Misunderstood: In his role as the surgeon-general
MANDELA’S LAST YEARS by Dr Vejay Ramlakan (Penguin Randomhouse)
Price: Recalled like Mbeki
When I received Mandela’s Last Years from a friend as an early birthday present, I threw it in my bag and forgot about it. I did not know that in less than two weeks it would have become a collector’s item. And the moment it was recalled, like many South Africans, I now had a compelling desire to read it.
[Dr Vejay Ramlakan’s book ‘Mandela’s Last Years’ (Gallo)]
Written by Dr Vejay Ramlakan, Mandela’s Last Years is told in three parts. The first part, subtitled A Life of Strength, is the shortest section of the book. It is also, I suspect, the section that resulted in the book being recalled.
Although the book begins with Nelson Mandela’s medical history, purportedly gathered from the public domain including Mandela’s memoir Long Walk to Freedom, the book for me really begins when Ramlakan examines Mandela for the first time. This happens during an ANC conference after Mandela and Ramlakan’s release from prison. Except for hypertension, Mandela is said to be in good health.
It is a temporary engagement because Dr Nthato Motlana is still the chief physician for Mandela and his family. But it is Ramlakan’s book that shows us just how important Mandela’s health was to the state, both during and after apartheid.

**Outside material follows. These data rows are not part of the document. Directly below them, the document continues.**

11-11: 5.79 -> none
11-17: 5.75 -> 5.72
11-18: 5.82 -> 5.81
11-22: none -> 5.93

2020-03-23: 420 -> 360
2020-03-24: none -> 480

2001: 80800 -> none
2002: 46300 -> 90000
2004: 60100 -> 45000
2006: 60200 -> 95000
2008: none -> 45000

Through Mandela’s health, we see some growing tensions of the then new South Africa. For instance, a year into his presidency and with Mandela’s health being a responsibility of the state, Ramlakan recounts an anecdote that resulted in fireworks between members of the former South African Defence Force and those of the ANC now in the integrated military.

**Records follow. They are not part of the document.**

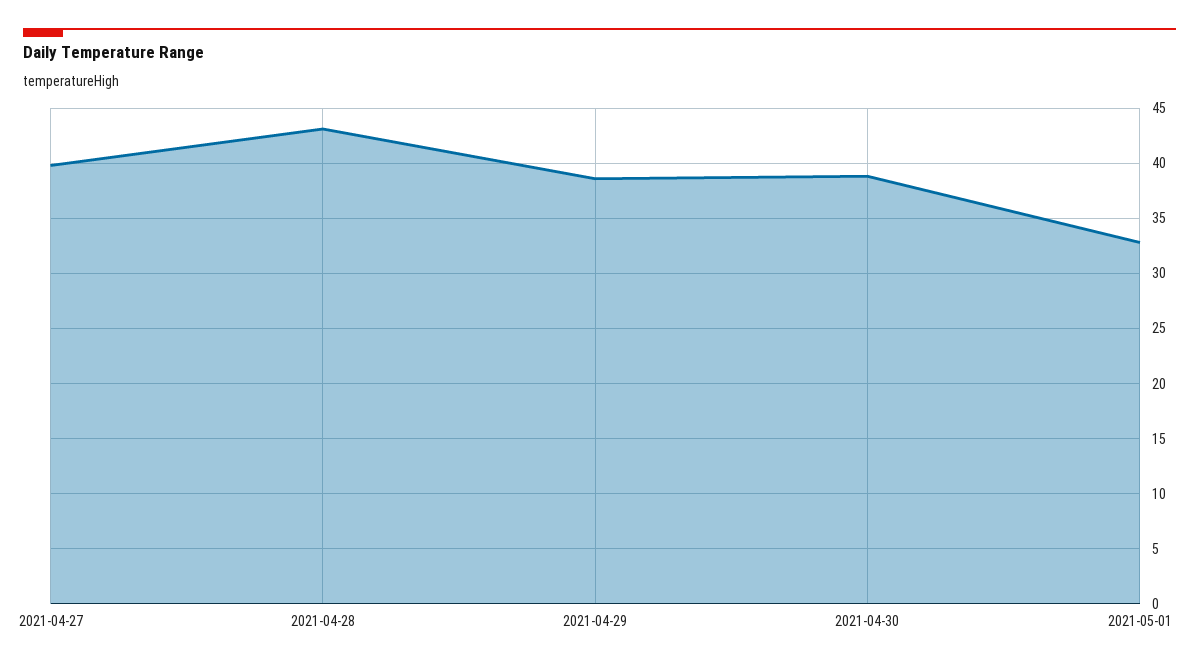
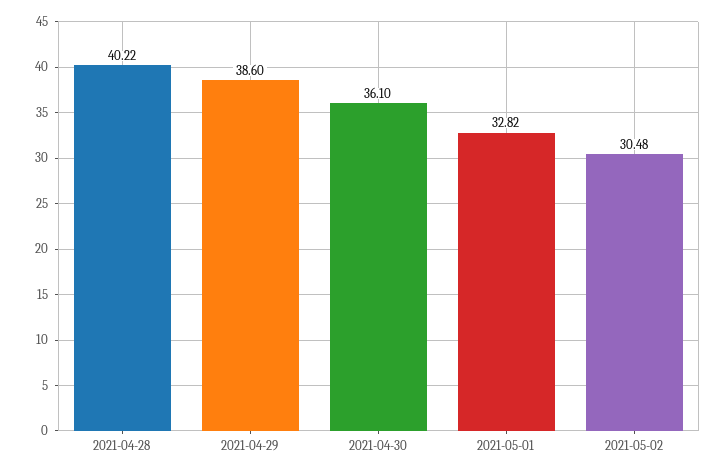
2021-04-27: 40 -> none
2021-04-28: 43 -> 40.22
2021-04-30: 39 -> 36.1
2021-05-02: none -> 30.48

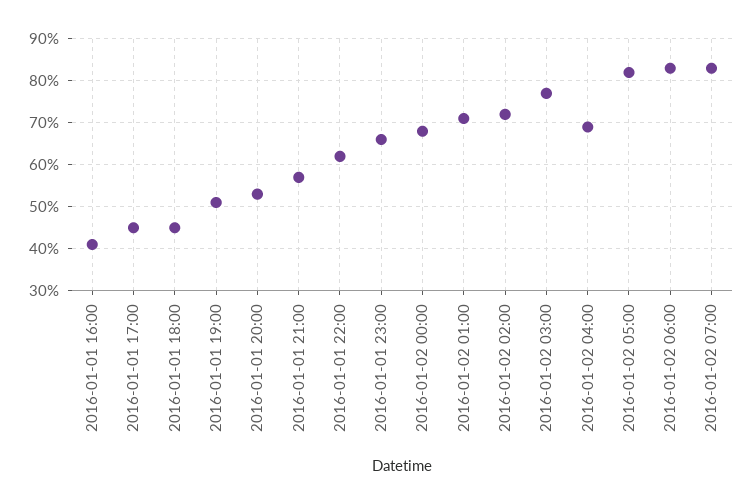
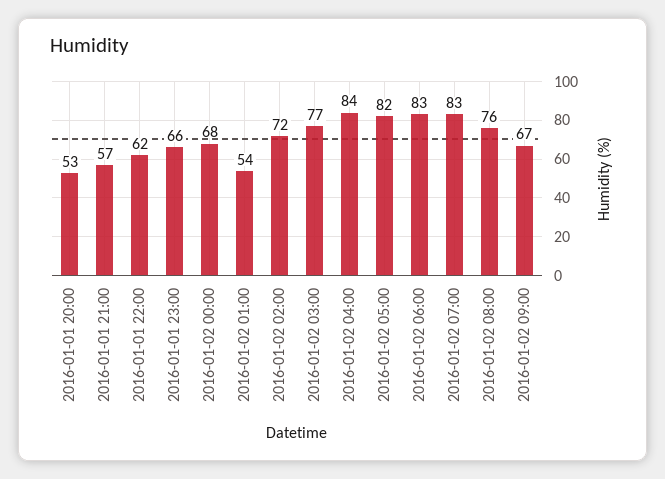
2016-01-01 16:00: 40 -> none
2016-01-01 17:00: 45 -> none
2016-01-01 18:00: 45 -> none
2016-01-01 19:00: 50 -> none
2016-01-02 01:00: 70 -> 54
2016-01-02 04:00: 70 -> 84
2016-01-02 08:00: none -> 76
2016-01-02 09:00: none -> 67

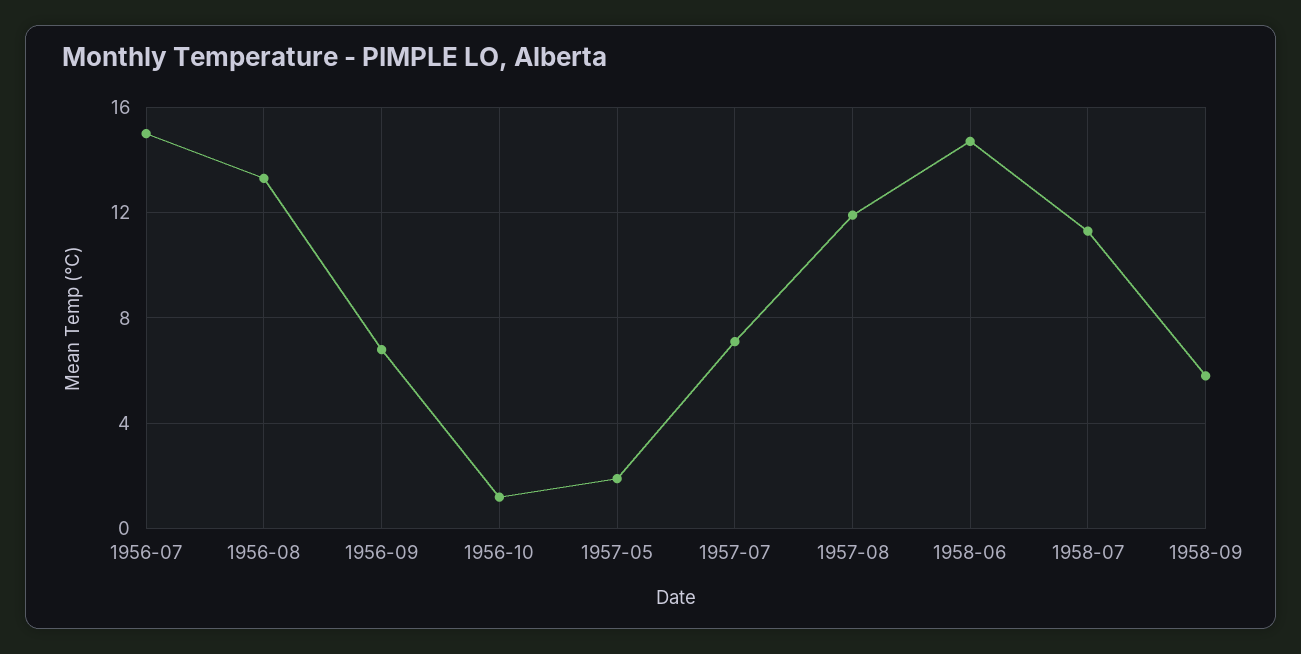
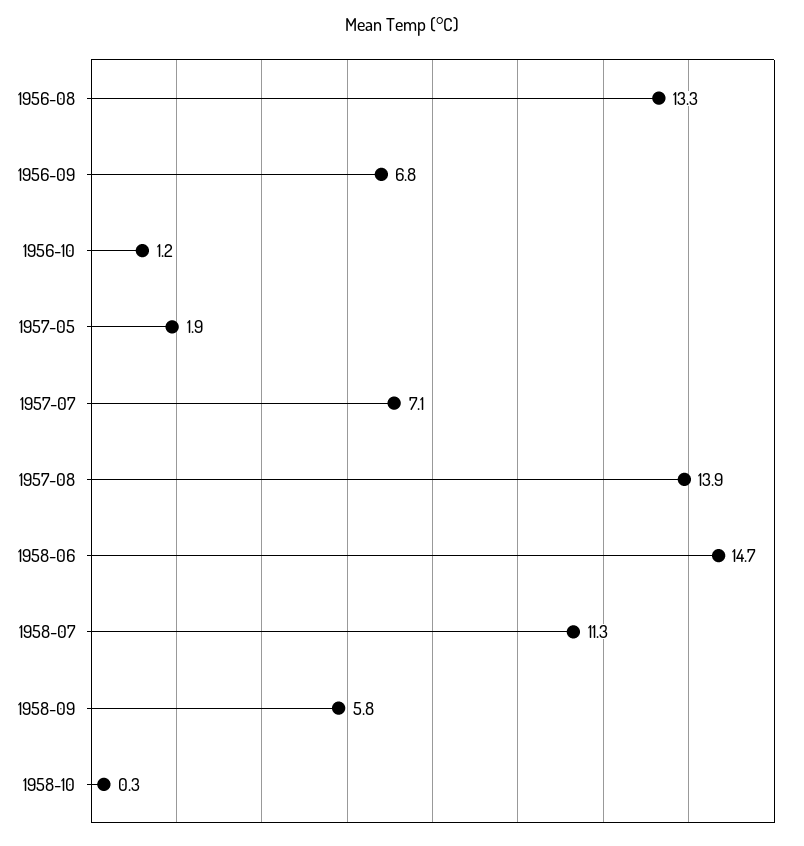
1956-07: 15 -> none
1957-08: 12 -> 13.9
1958-10: none -> 0.3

He tells of Davison Masuku presenting a paper arguing for “a dedicated presidential medical unit’’ during a meeting, a stance supported
by Ramlakan and Ashwin Hurribunce. This angered the incumbent surgeon general, Lieutenant General Niel Knobel, so much that it only became a full unit in 2005, a year into the second term of Thabo Mbeki’s presidency.

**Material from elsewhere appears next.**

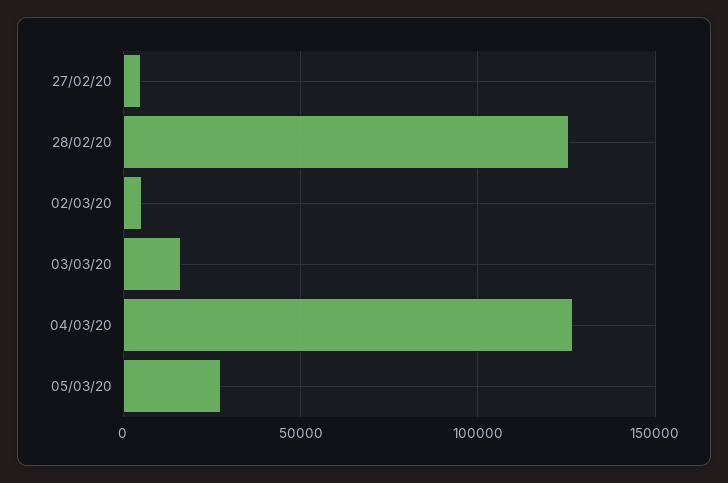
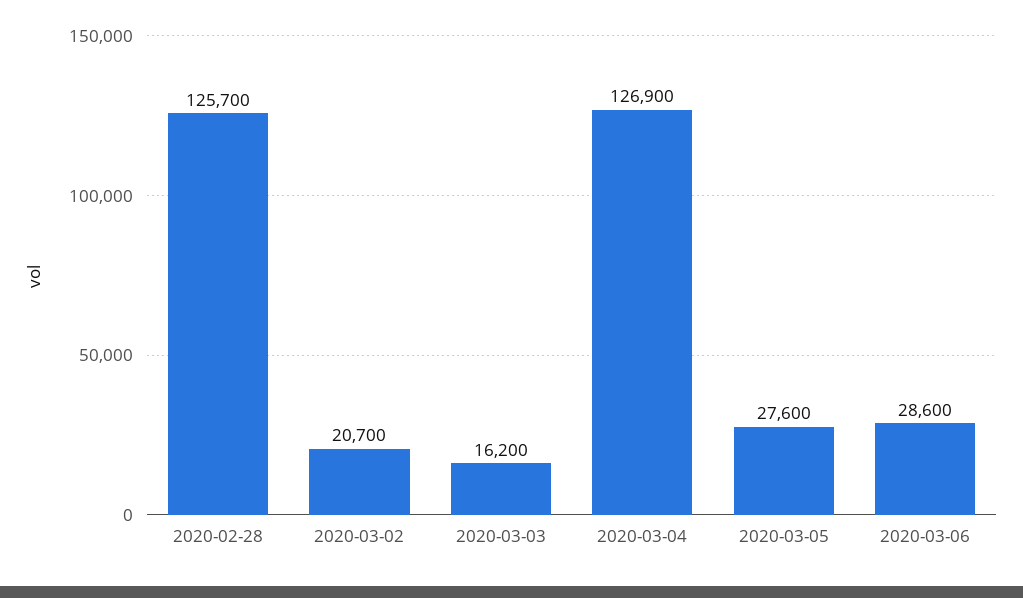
27/02/20: 5000 -> none
02/03/20: 5000 -> 20700
2020-03-06: none -> 28600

If there are any questions regarding medical ethics, I think they should have been addressed years before — as far back as 2001, in fact.
On page 23, Ramlakan recollects Mandela’s diagnosis of prostate cancer: “Shortly after his 83rd birthday, the diagnosis was made public, such was the need to be transparent about his life.’’
In July 2001, Rapport newspaper interviewed a urologist who had been consulted on Mandela’s health. The urologist said the treatment Mandela received was wrong and Rapport sold a lot of newspapers.
“Interestingly, nobody complained about the ethical appropriateness of this discussion playing itself out in the media,’’ Ramlakan writes.
In 2001, Graça Machel was already married to Nelson Mandela. If one wonders why she and everyone else who spoke against the publication of Mandela’s Last Years did not say anything to condemn this disrespect of Mandela’s privacy by Dr Lance Coetzee and Rapport, they should not wonder for too long. Further in this same section of the book, the family and staff dynamics in Madiba’s circle come to the fore. These dynamics, rather than any revelation of Mandela’s health, seem to me to be the reason this book was recalled.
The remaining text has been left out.